Treatment schedule consisted of 2 IV administrations of the drug once weekly (= 1 treatment cycle). In turn, dogs were evaluated every week for adverse effects and tumor response. If no progression was noted, treatment with patupilone was continued at the same dose level.
Patupilone (epothilone B) for in vivo use was provided by Novartis Pharma, Basel, Switzerland as vials concentrate liquid of 10 mg/4 mL. To prepare the epothilone B for administration, the concentrate was diluted with normal saline, to obtain a concentration of 1 mg/mL. The calculated dose was given via IV infusion in parallel to 100 mL 0.9% saline over a 10- to 20-minute interval.
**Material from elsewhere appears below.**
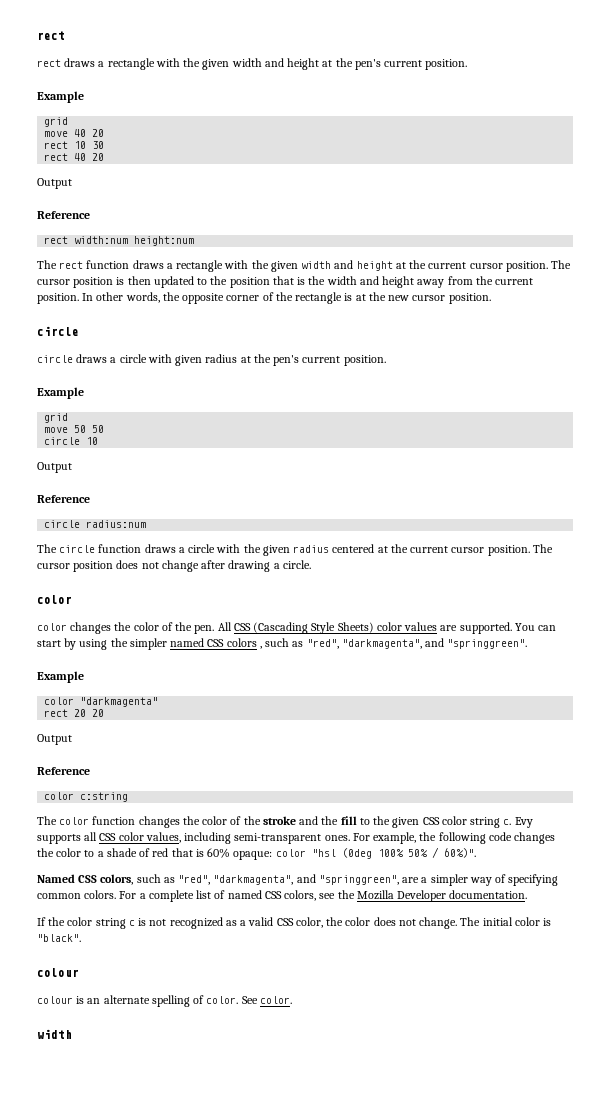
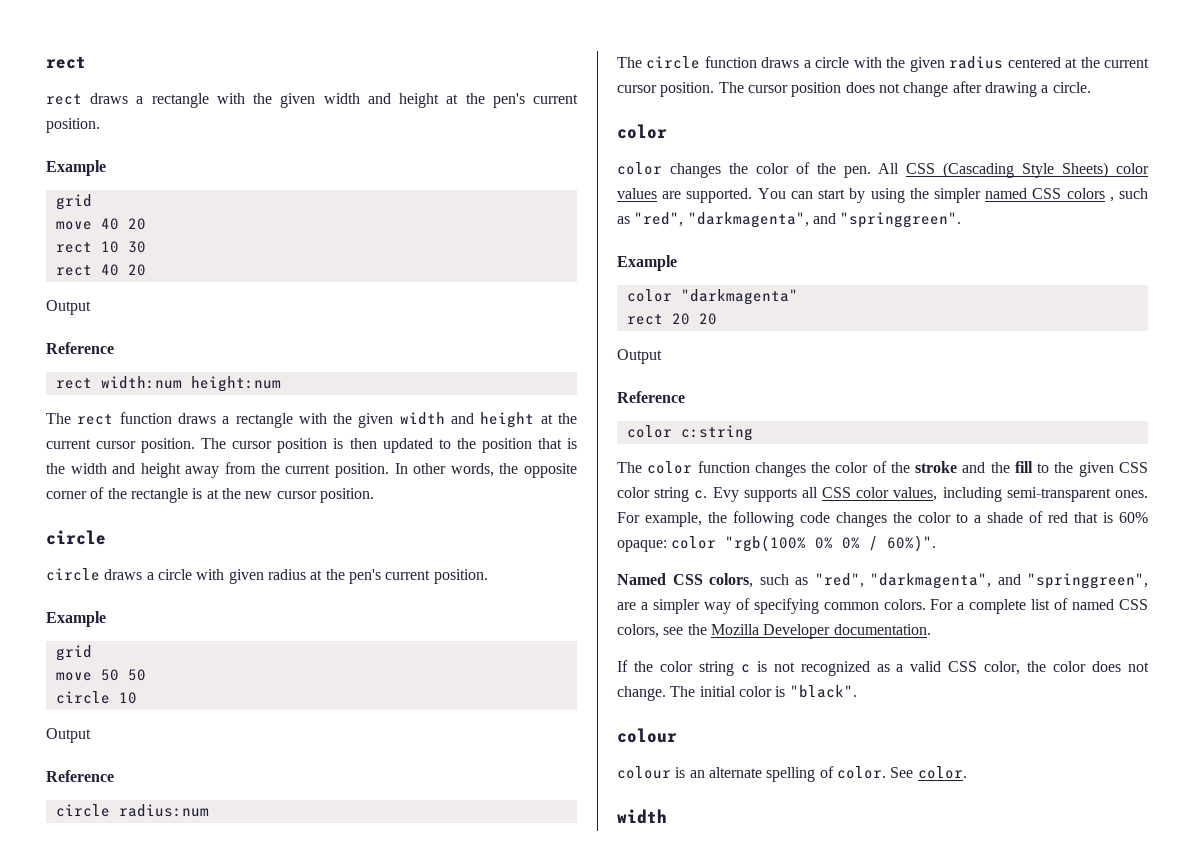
- For example, the following code changes the color to a shade of red that is 60% opaque: color "hsl (0deg 100% 50% / 60%)".
+ For example, the following code changes the color to a shade of red that is 60% opaque: color "rgb(100% 0% 0% / 60%)".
Supportive care (eg, antiemetics, antidiarrheals) was administered after occurrence of AE and was provided prophylactically after the next administration of drug. Medication for disease unrelated comorbidity or further supportive care including steroids and nonsteroidal anti-inflammatory drugs (NSAIDs) that had been administered at study entry and under which the dogs had shown progressive disease before study entry were continued. Antibiotics were prescribed in case of ulceration of tumor, analgesics for tumor-associated pain were allowed, and dogs with mast cell tumors at risk of histamine release received H1- and H2-blocking agents.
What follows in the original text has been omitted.